Amortization refers to the process of reducing debt by making regular and equal installment payments, resulting in the payoff of a loan at its maturity. Each of these periodic payments includes the principal and interest. As the interest repayments reduce over time, the amount of the payment applied to the principal increases.
- Annual Percentage Rate (APR)
The annual percentage rate (APR) is the annual cost of credit on a yearly basis, which is expressed as a percentage. It represents the actual yearly cost of borrowing funds over the term of a loan. It is useful for borrowers who want to compare loan programs from different lenders. APR generally includes pre-paid interest, additional costs and fees, such as the loan-processing fee, underwriting fee and document preparation fee. It does not take compounding into account.
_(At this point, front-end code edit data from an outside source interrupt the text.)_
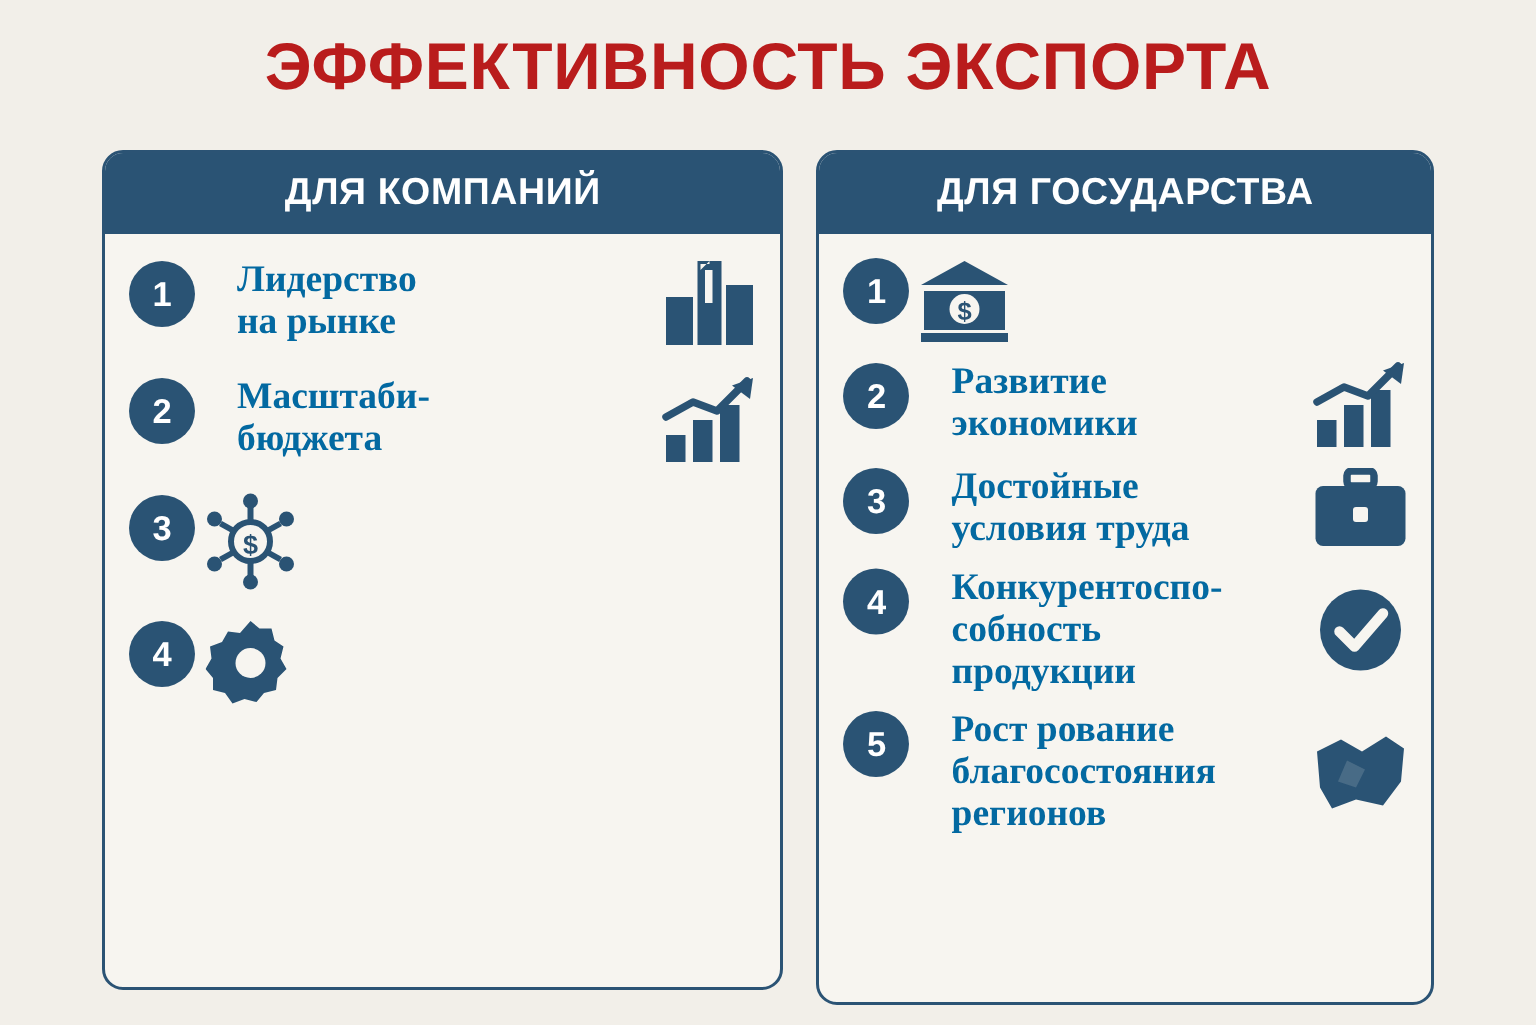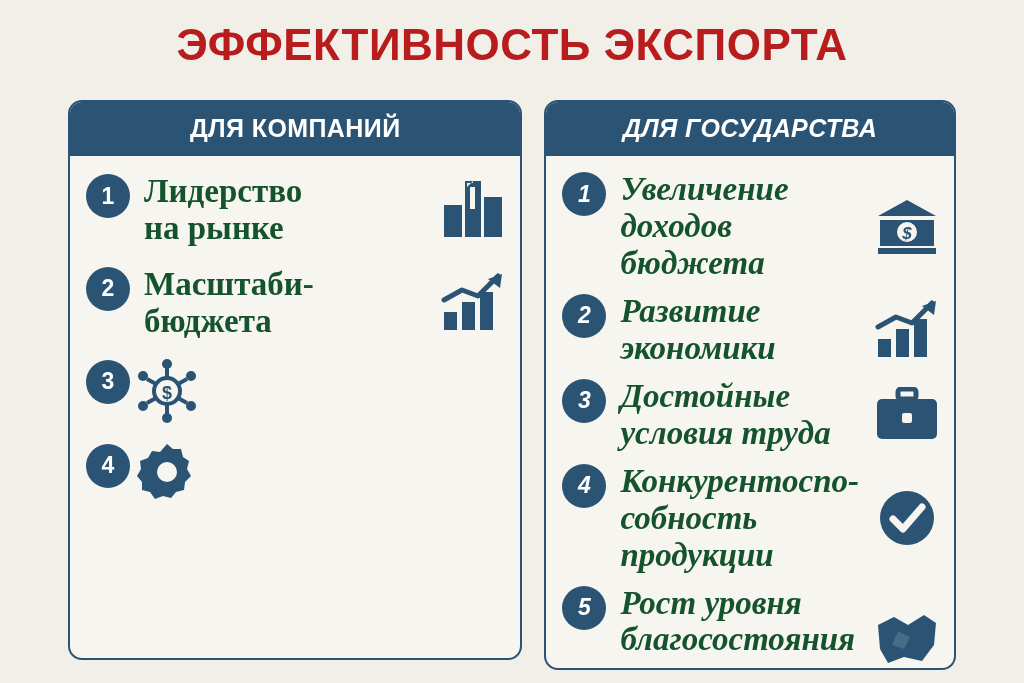"ДЛЯ ГОСУДАРСТВА" .card.right { font-style: italic -> none }
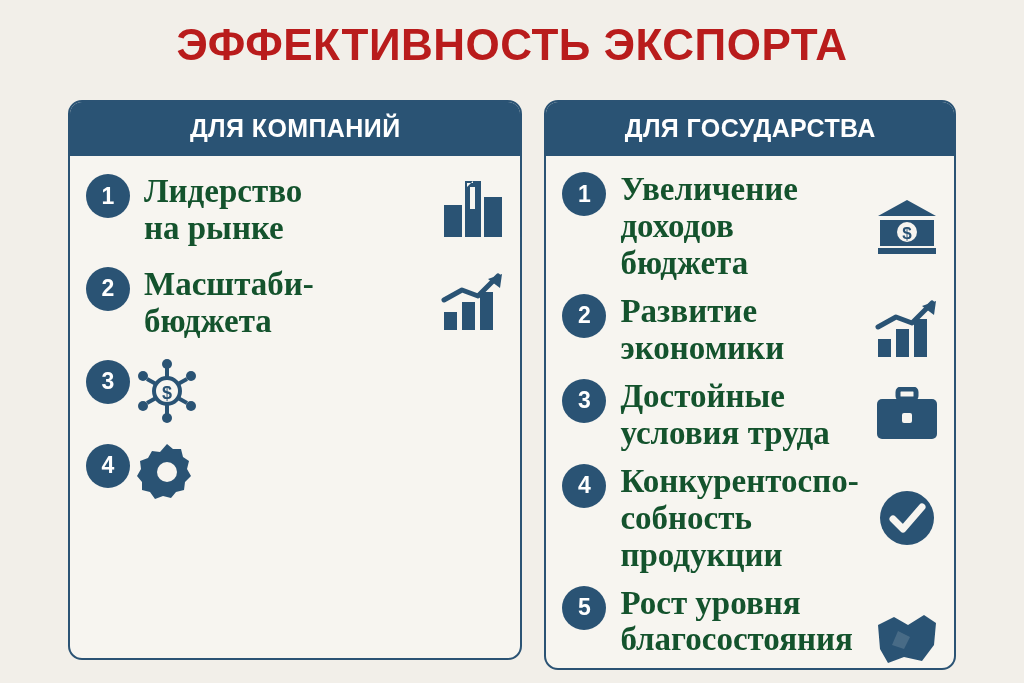"Лидерство" .item-text { color: #14532d -> #0369a1; font-size: 33px -> 25px; margin-left: 14px -> 28px }
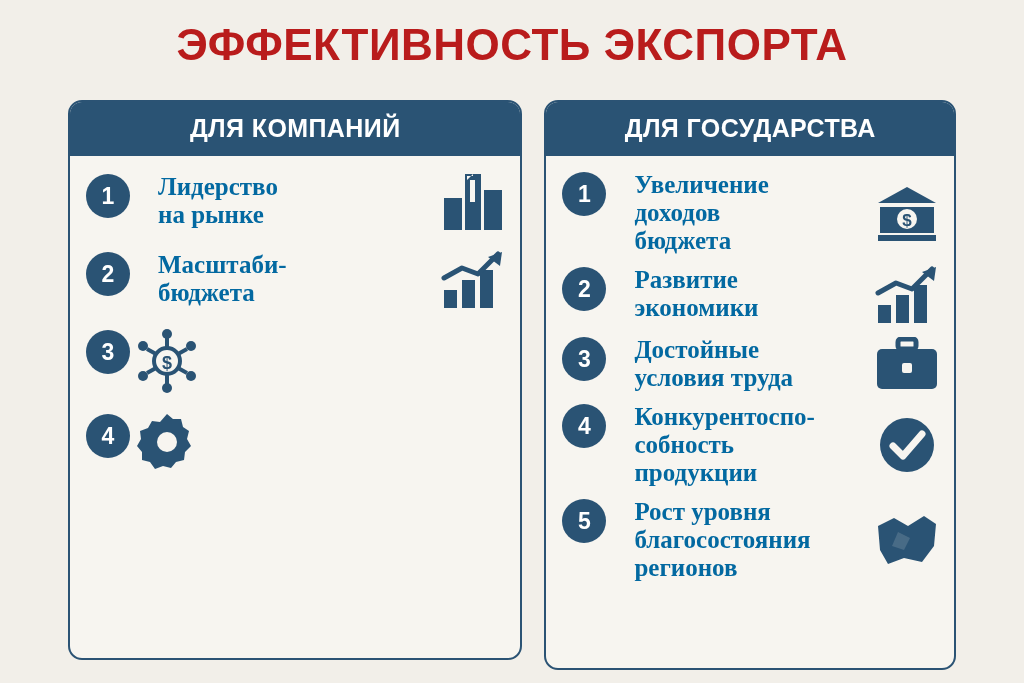"Увеличение" div.item-text { html: <div>Увеличение доходов бюджета</div> -> none }
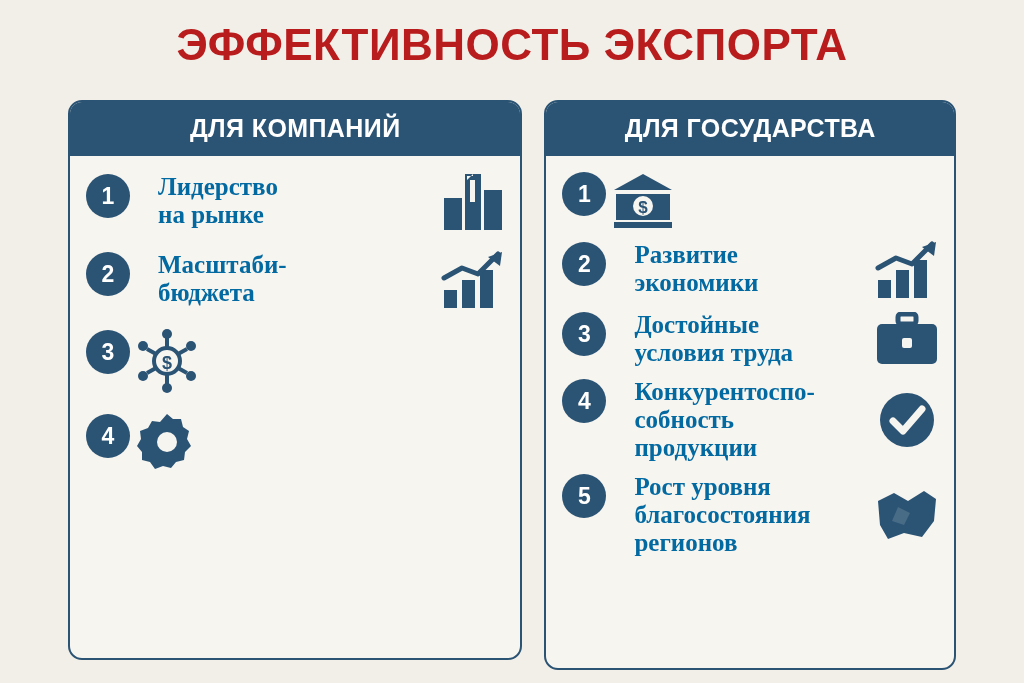"Рост уровня" div.item-text { text: уровня -> рование }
- Automated Clearing House (ACH)
The automated clearing house (ACH) is an electronic funds-transfer network that connects financial institutions. The ACH system facilitates the inter-bank clearing of transactions between member depository institutions. In the U.S., the self-regulating NACHA institution runs the ACH. The system processes payments such as direct deposits, payroll, bank transfers, consumer bills, tax payments, and many other payment services.
- Automatic Payment
An automatic payment is a checkless system for paying recurring outgoings, such as a monthly cable bill for example. The customer only needs to provide the bank with one authorization statement to set up automatic payments. An Automated Clearing House (ACH) makes the necessary regular debits and credits. The customer can choose to stop or postpone the automatic payments at any time.
- Available Balance
Available balance is the amount of funds that are immediately available to a customer in their checking, saving, or on-demand account to use for transactions. This balance may differ to the account's stated total funds, as it is less any uncollected funds, holds, or restrictions against the account. Some banks will also include checking account cash reserve in the available balance. If an issuing bank has not cleared a check deposit, then the funds will not be available to the account holder.
- Available Credit
Available credit is the amount of credit that is available for a customer to use for purchases on a revolving credit account. It is the difference between the total credit limit assigned to a cardholder's account and the present account balance. Available balance is a key factor in credit score calculation. A reasonable amount of available credit shows that a customer has been able to obtain credit lines in the past and that they have the discipline to not use all the available credit on purchases.